Child Custody Basics: Types of Custody Explained

Legal custody, physical custody, sole, joint, the words courts use can be confusing. Here's what each type of custody actually means for you and your children.

Custody is really two separate questions dressed up in one word: who makes the big decisions, and where do the children live. Once you separate those two ideas, the rest becomes much clearer.

Legal custody: who decides

Legal custody is the right to make major decisions about your child's life, schooling, medical care, religion. Parents often share this (joint legal custody) even when the children live mainly with one of them, because both parents usually want a say in the big choices.

Physical custody: where they live

Physical custody is about where the children actually spend their nights.
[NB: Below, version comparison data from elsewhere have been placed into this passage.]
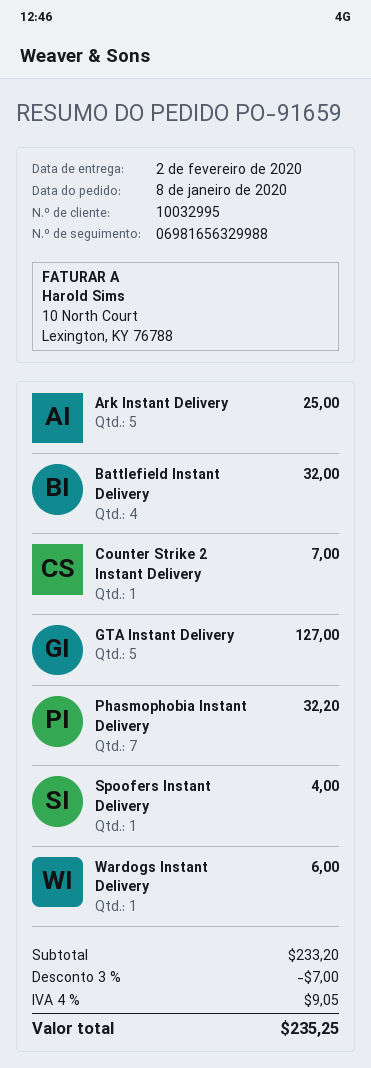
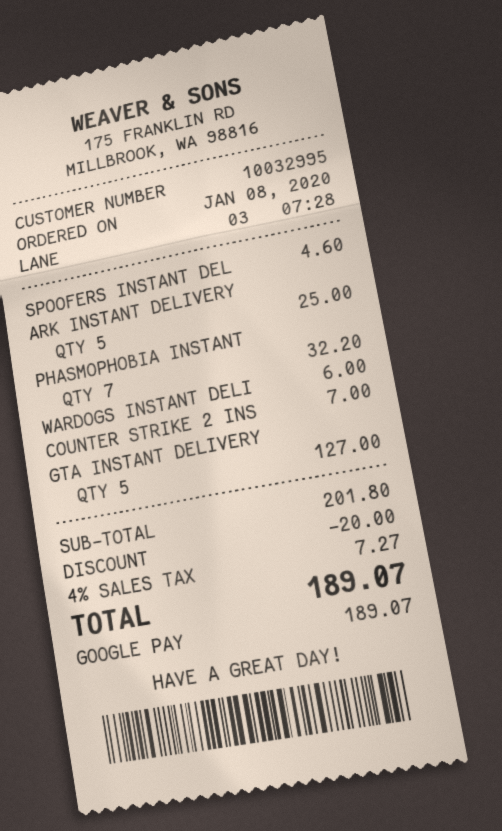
Battlefield Instant Delivery: 4 for 32.00 -> none
Spoofers Instant Delivery: 1 for 4.00 -> 1 for 4.60
subtotal: 233.20 -> 201.80
discount: 7.00 -> 20.00
tax: 4% = 9.05 -> 4% = 7.27
total: 235.25 -> 189.07

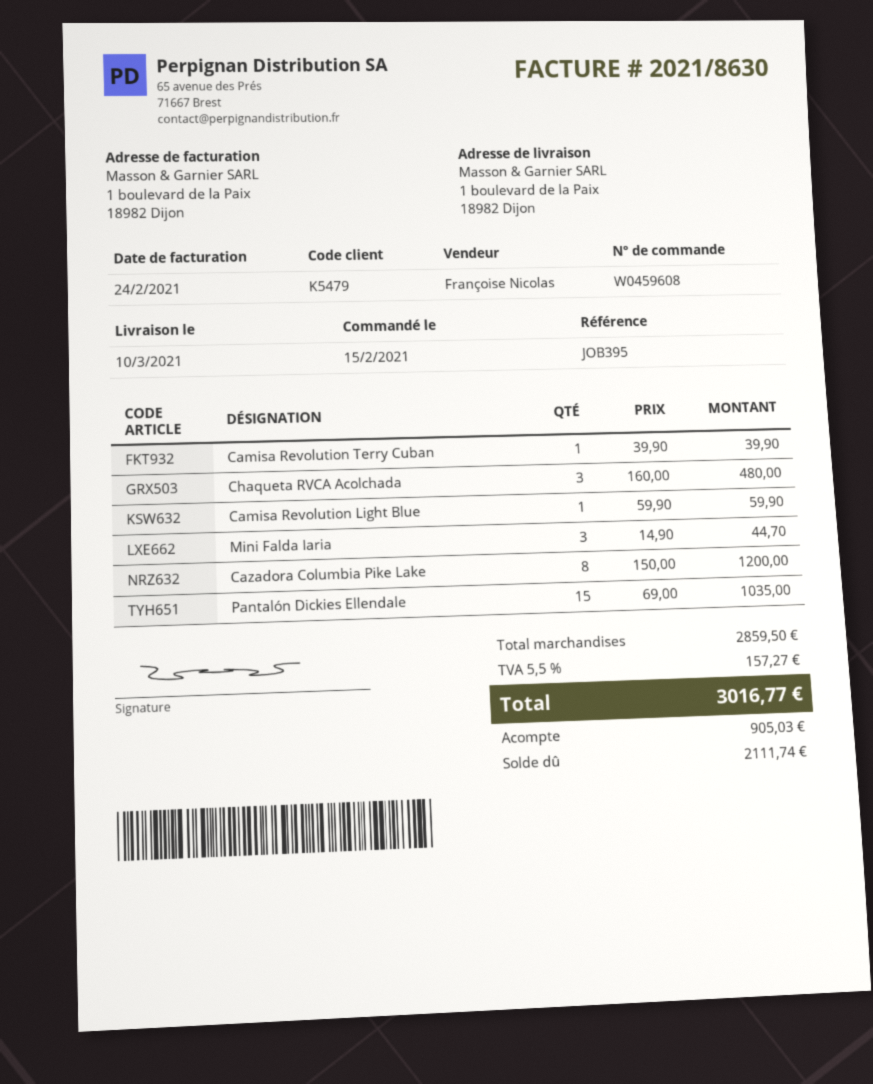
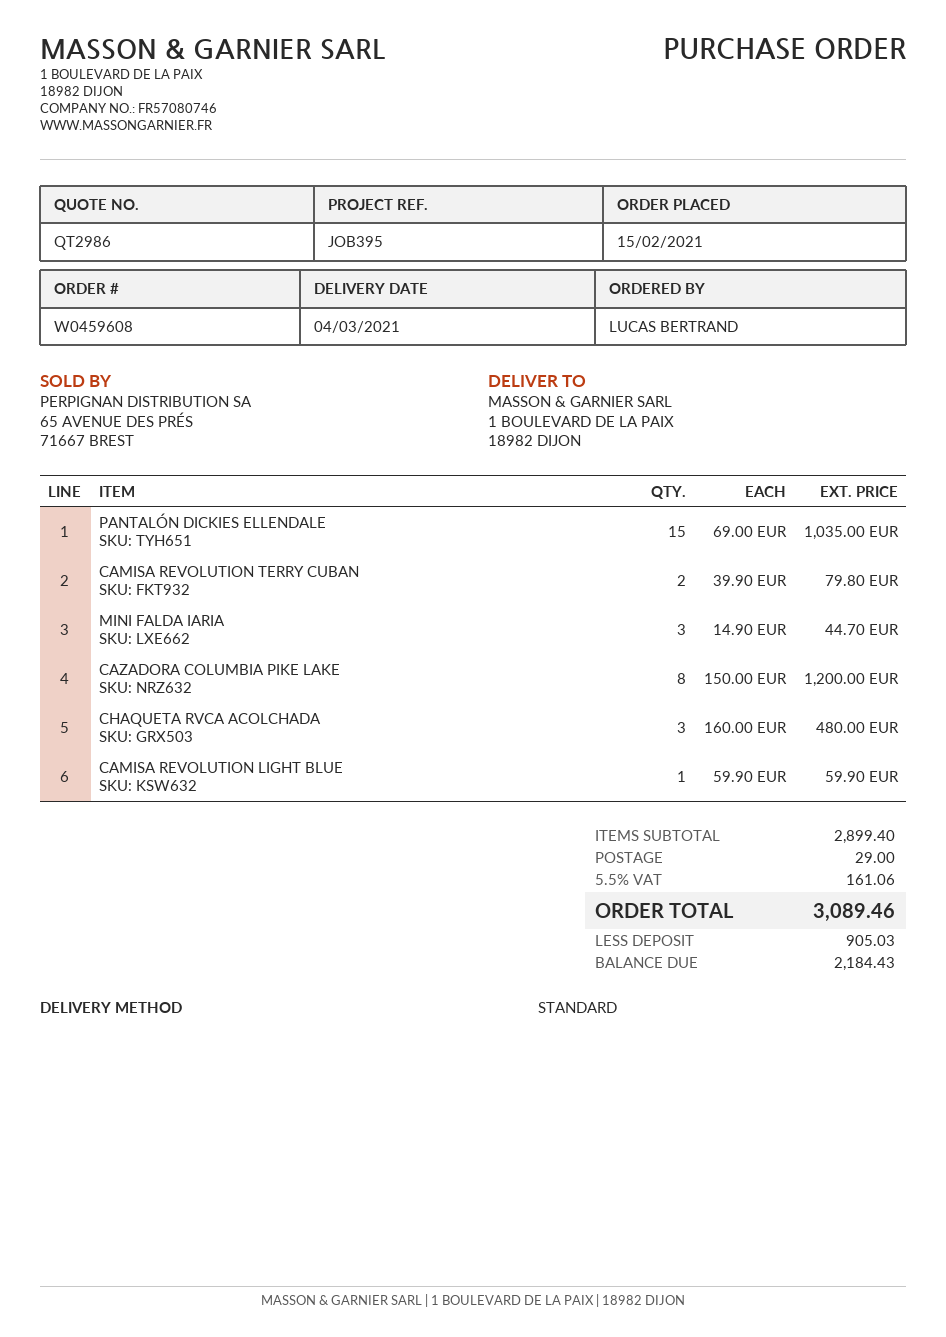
delivery date: 2021-03-10 -> 2021-03-04
Camisa Revolution Terry Cuban: 1 x 39.90 = 39.90 -> 2 x 39.90 = 79.80
subtotal: 2859.50 -> 2899.40
shipping: none -> 29.00
tax: 5.5% = 157.27 -> 5.5% = 161.06
total: 3016.77 -> 3089.46
balance: 2111.74 -> 2184.43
It can be joint (a shared schedule, not always exactly 50/50) or primary to one parent with a visitation schedule for the other. The day-to-day schedule is spelled out in a parenting plan.

Sole vs. joint

'Sole' custody means one parent holds that right alone; 'joint' means it's shared. You can have joint legal custody but primary physical custody with one parent, the combinations are flexible and built around what works for your family.

How courts decide

When parents can't agree, a judge decides based on the best interests of the child, stability, each parent's involvement, and the child's needs. But when you and your co-parent agree on a plan, the court almost always approves it. That's the fastest, least stressful path, and it's the one an uncontested divorce is built for.

The goal isn't to 'win' custody. It's to write a clear, workable plan both parents can live with, so your children feel stable through the change.